When she finally jumps, we realize that this scene isn’t about Maddy overcoming her fear of heights. It’s about the terrifying, glorious bliss of falling in love. It’s about her reckless courage in doing whatever it takes to be with the one she loves, even if it’s only for a little while.

Cliché? Sure. But this isn’t a movie that aims to challenge stereotypes. It’s the kind that invites you to simply revel in the fantasy. The saccharine romance it depicts, after all, is exactly the sort many of us dreamed about in the days of our youth, before we became too “grown up” to believe in such things.

It’s because we’re made in God’s image that we can even conceive of the kind of love we see in a melodramatic flick like this.

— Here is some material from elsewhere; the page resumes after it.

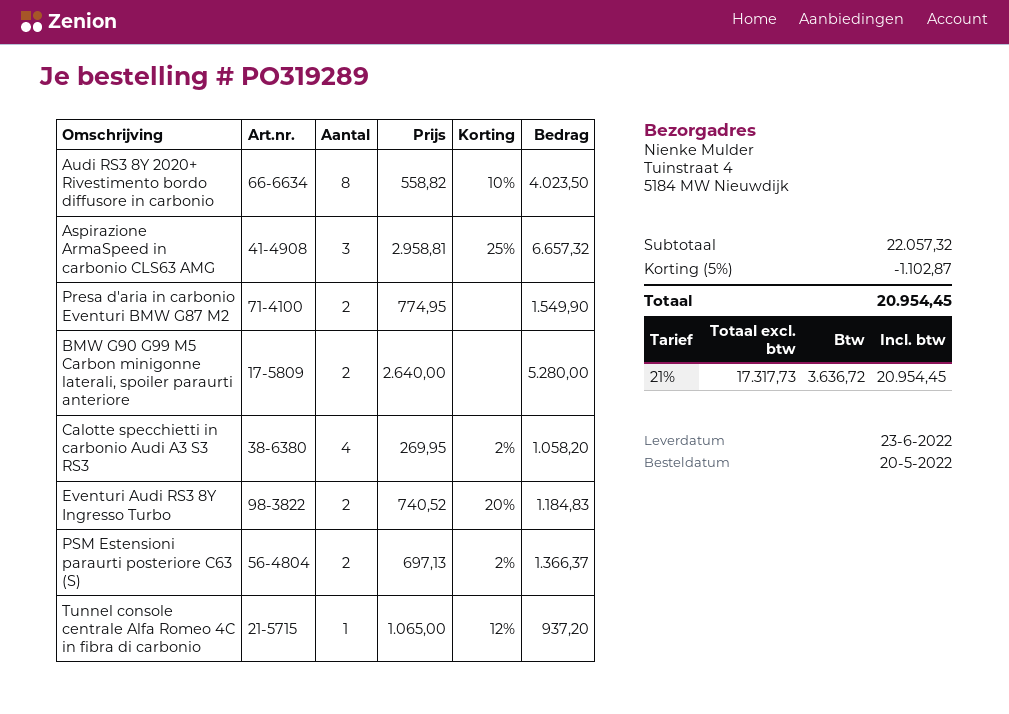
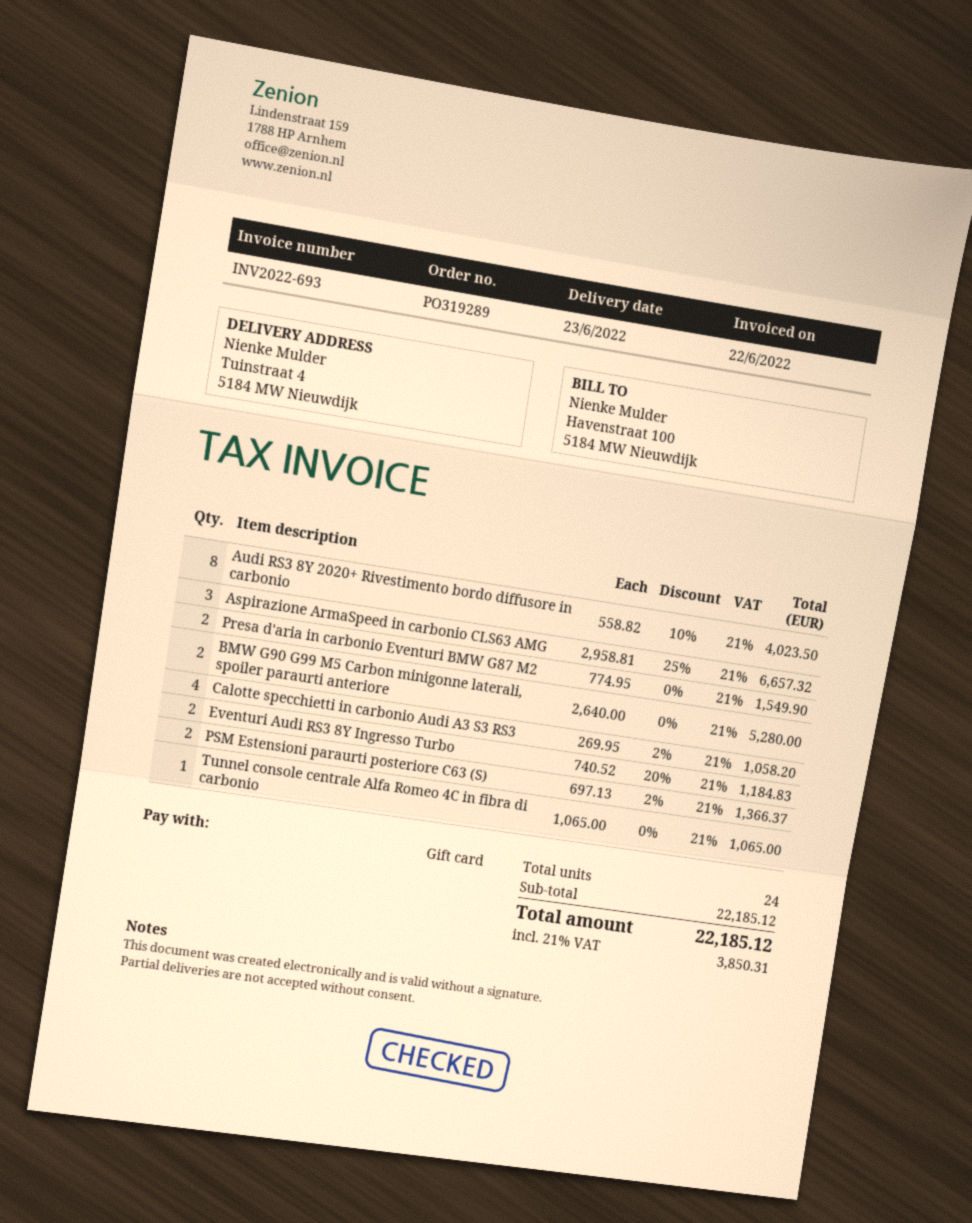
Tunnel console centrale Alfa Romeo 4C in fibra di carbonio: 1 x 1065.00 - 12% = 937.20 -> 1 x 1065.00 = 1065.00
subtotal: 22057.32 -> 22185.12
discount: 5% = 1102.87 -> none
tax: 21% = 3636.72 -> 21% = 3850.31
total: 20954.45 -> 22185.12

But while human relationships often fail to live up to our fanciful standards, that kind of love most certainly does exist—in the perfection of God’s character. Indeed, it’s because we’re made in God’s image that we can even conceive of the kind of love we see in a melodramatic flick like this; and as Song of Songs reminds us, all noble love stories are signposts of the everlasting love with which God relentlessly pursues a relationship with his people. That’s why seeing Maddy and Olly go to such extravagant lengths to be together makes me think about the extraordinary measures by which God makes it possible for sinners to approach him in their spiritual infirmity.

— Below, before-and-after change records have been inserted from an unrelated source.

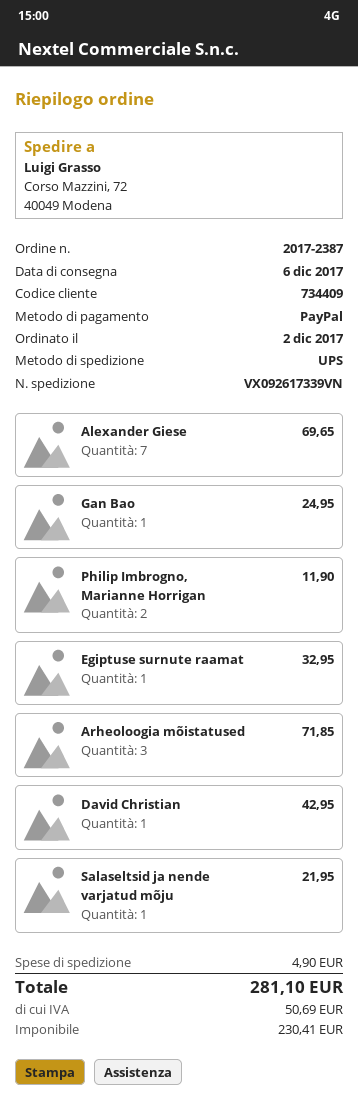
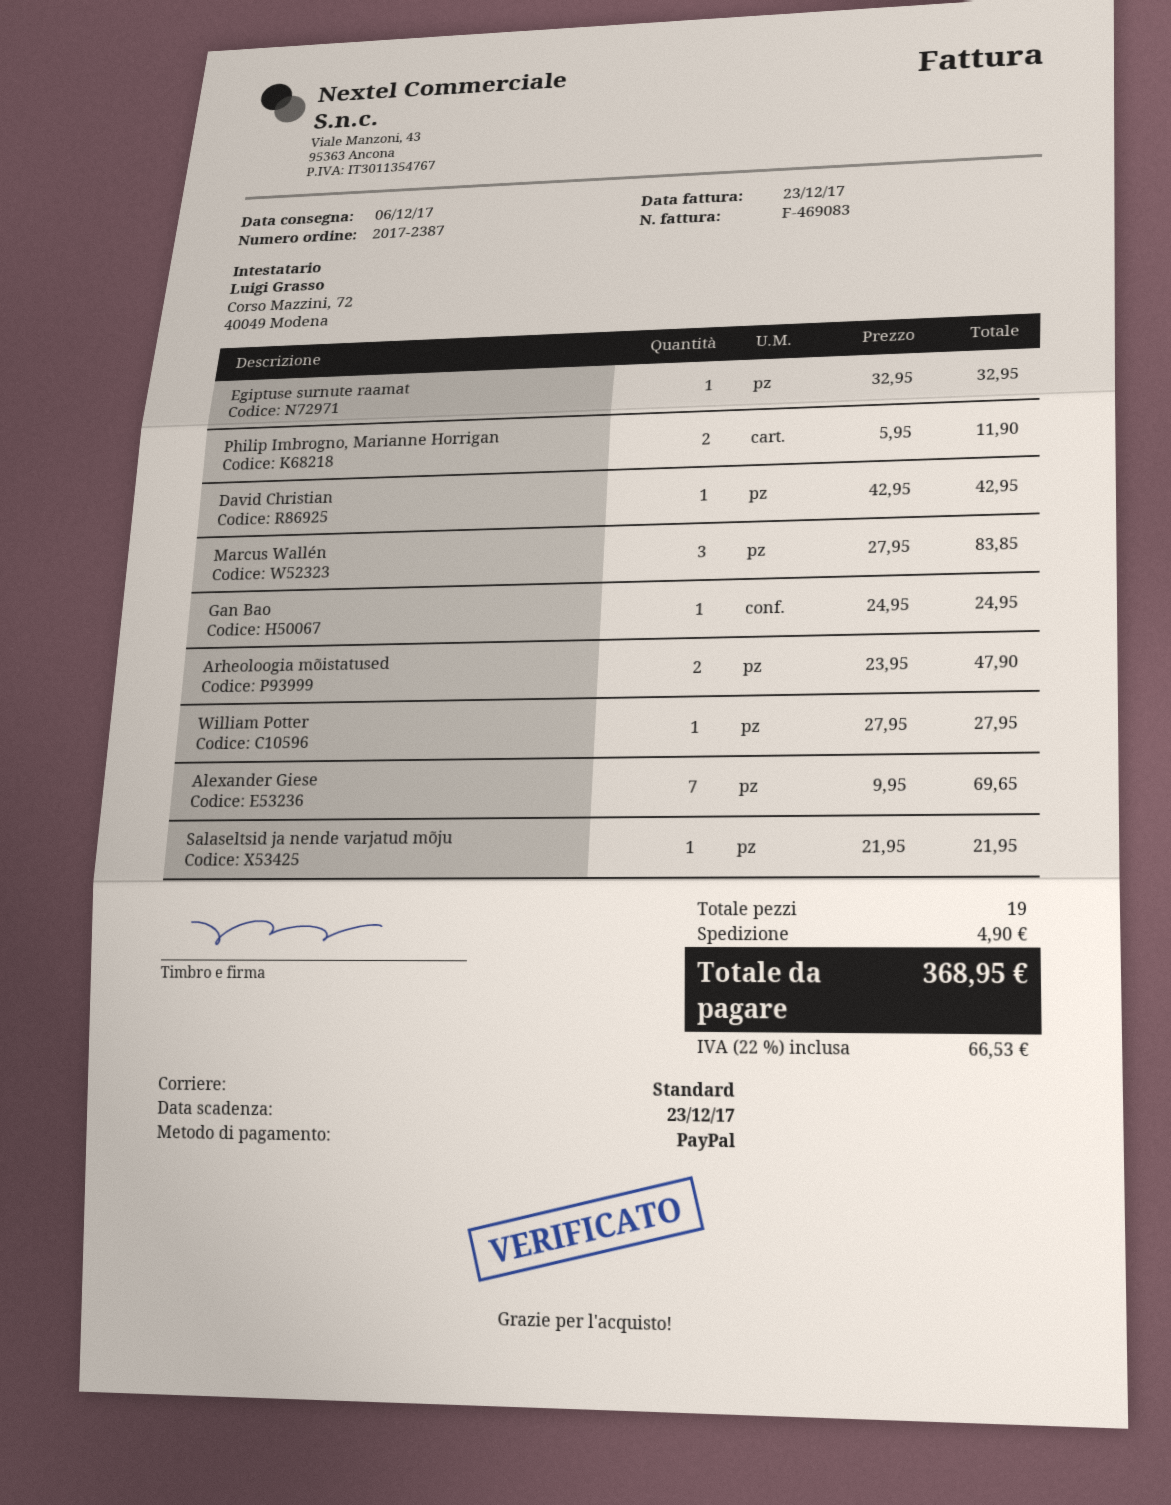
shipping method: UPS -> standard
Arheoloogia mõistatused: 3 for 71.85 -> 2 for 47.90
Marcus Wallén: none -> 3 for 83.85
William Potter: none -> 1 for 27.95
tax: 50.69 -> 66.53
total: 281.10 -> 368.95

There’s a key difference between these two stories, though. In Everything, Everything, it’s Maddy—the sick one—who leaves the safety of her home to be united with her beloved, and as a result the relationship may come to an abrupt, heartbreaking end. But in the gospel of Jesus Christ, it is God himself—the holy one—who leaves the sanctuary of heaven to dwell among earthbound sinners, identifying with us even to the point of a shameful death on the cross. The Bible tells us what an agonizing decision that was, but it also says that it was “for the joy set before him” that Jesus stayed this course. And though it cost him everything, Jesus’ death opened the way for us to spend eternity in uninhibited union with him.

So I picture myself standing there with Maddy on that cliff. Like her, I know that I’m desperately sick. But I also know that Jesus has already taken the plunge ahead of me, and now he’s down there in the water, beckoning me to jump. The time for hesitation is over.